◆ YOUR INSTRUCTIONS:
Wherever the word "Chair" appears in a line below, that line counts; report the total number of such lines only.

Records from a collection

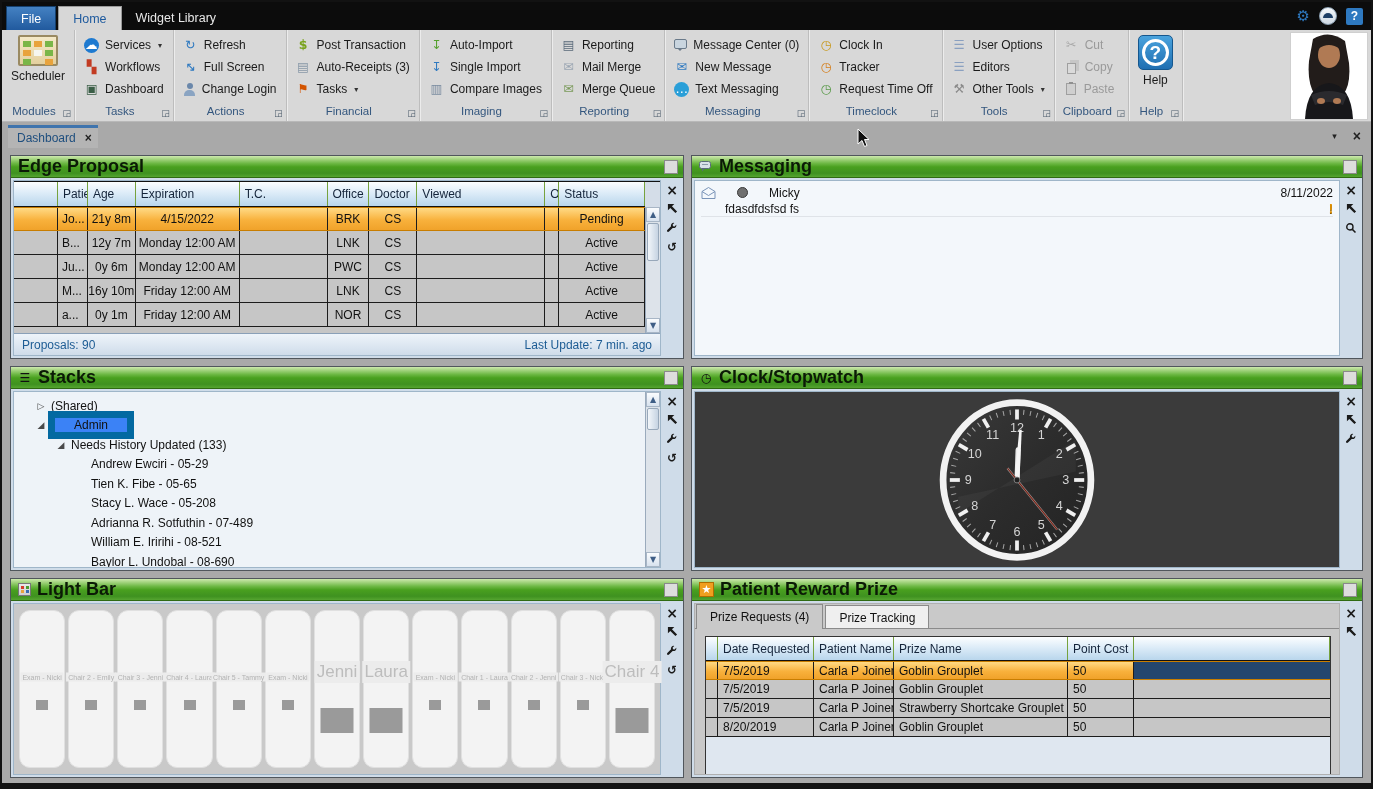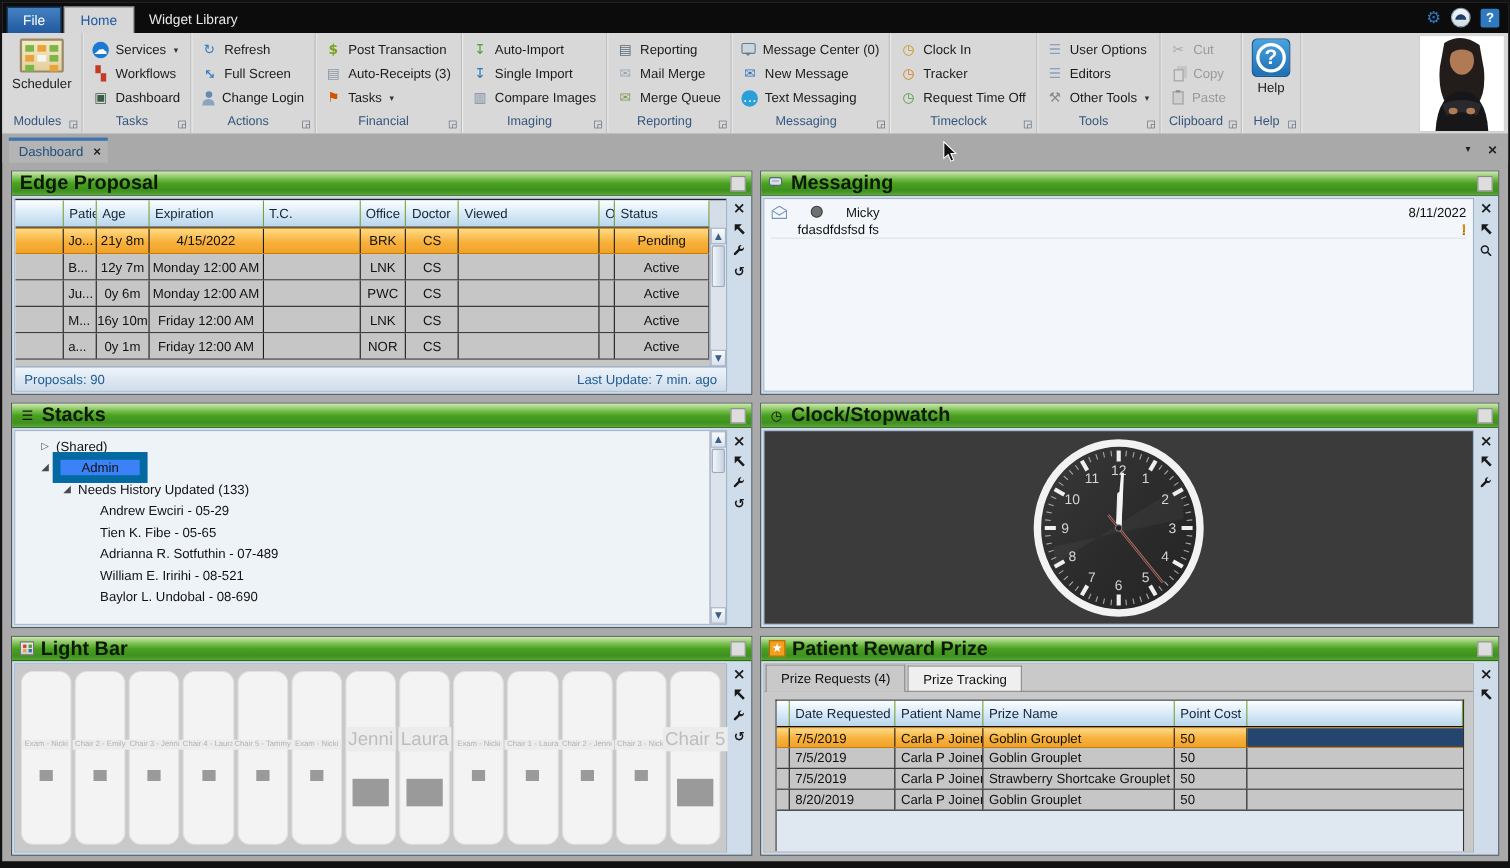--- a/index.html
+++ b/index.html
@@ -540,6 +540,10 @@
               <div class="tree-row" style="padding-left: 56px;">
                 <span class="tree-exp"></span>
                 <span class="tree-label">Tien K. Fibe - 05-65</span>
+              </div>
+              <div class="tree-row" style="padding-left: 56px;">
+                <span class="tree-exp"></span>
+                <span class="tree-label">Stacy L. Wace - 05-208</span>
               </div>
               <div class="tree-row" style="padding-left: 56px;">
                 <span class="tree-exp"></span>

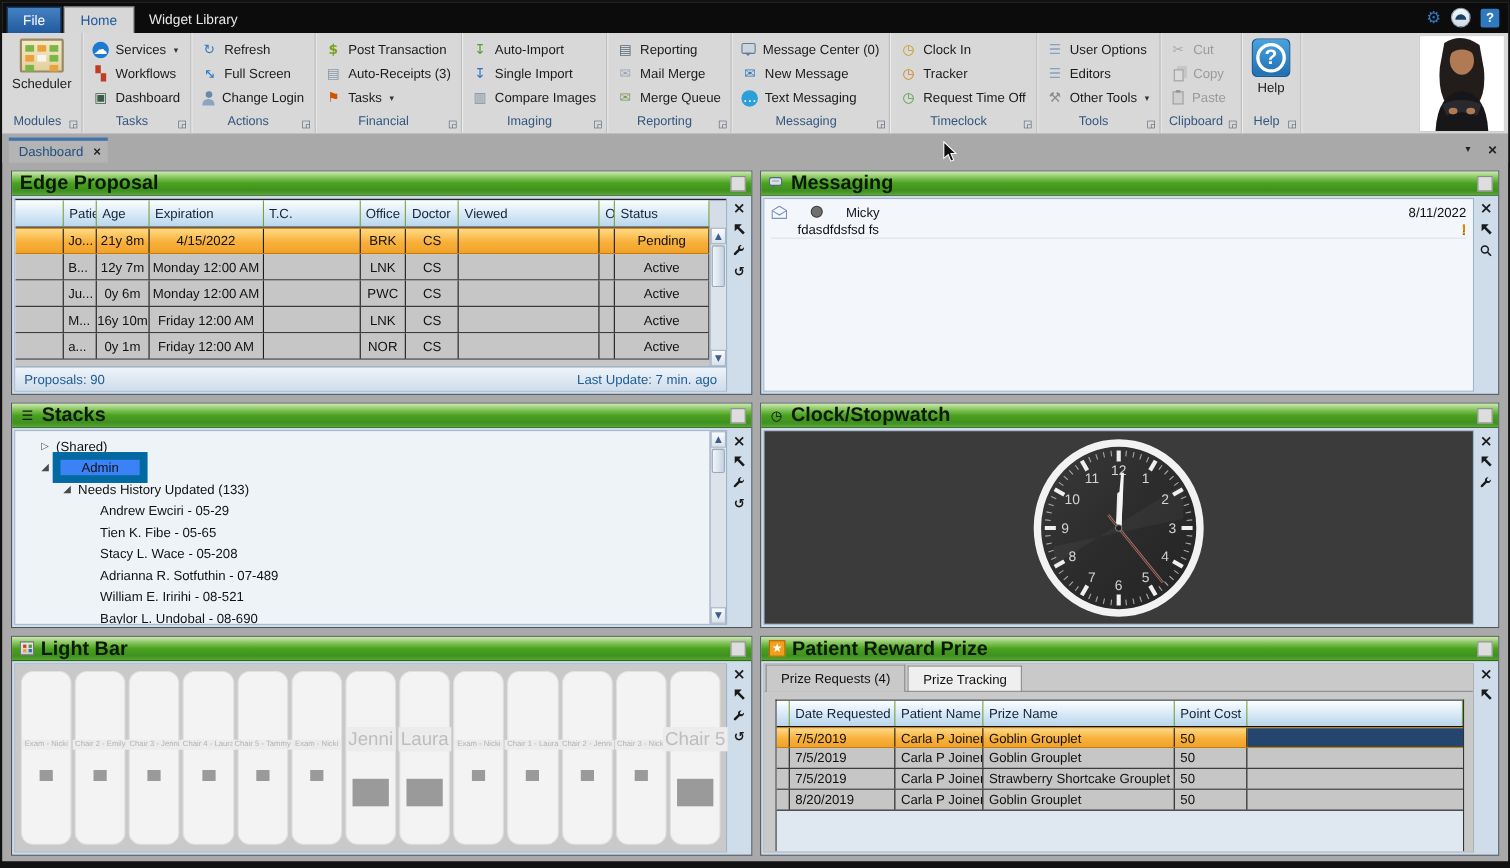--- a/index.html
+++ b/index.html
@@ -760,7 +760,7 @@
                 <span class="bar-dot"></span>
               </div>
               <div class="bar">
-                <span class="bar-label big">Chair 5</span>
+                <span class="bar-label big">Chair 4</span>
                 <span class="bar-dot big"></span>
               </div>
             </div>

◆ EXPECTED ANSWER:
2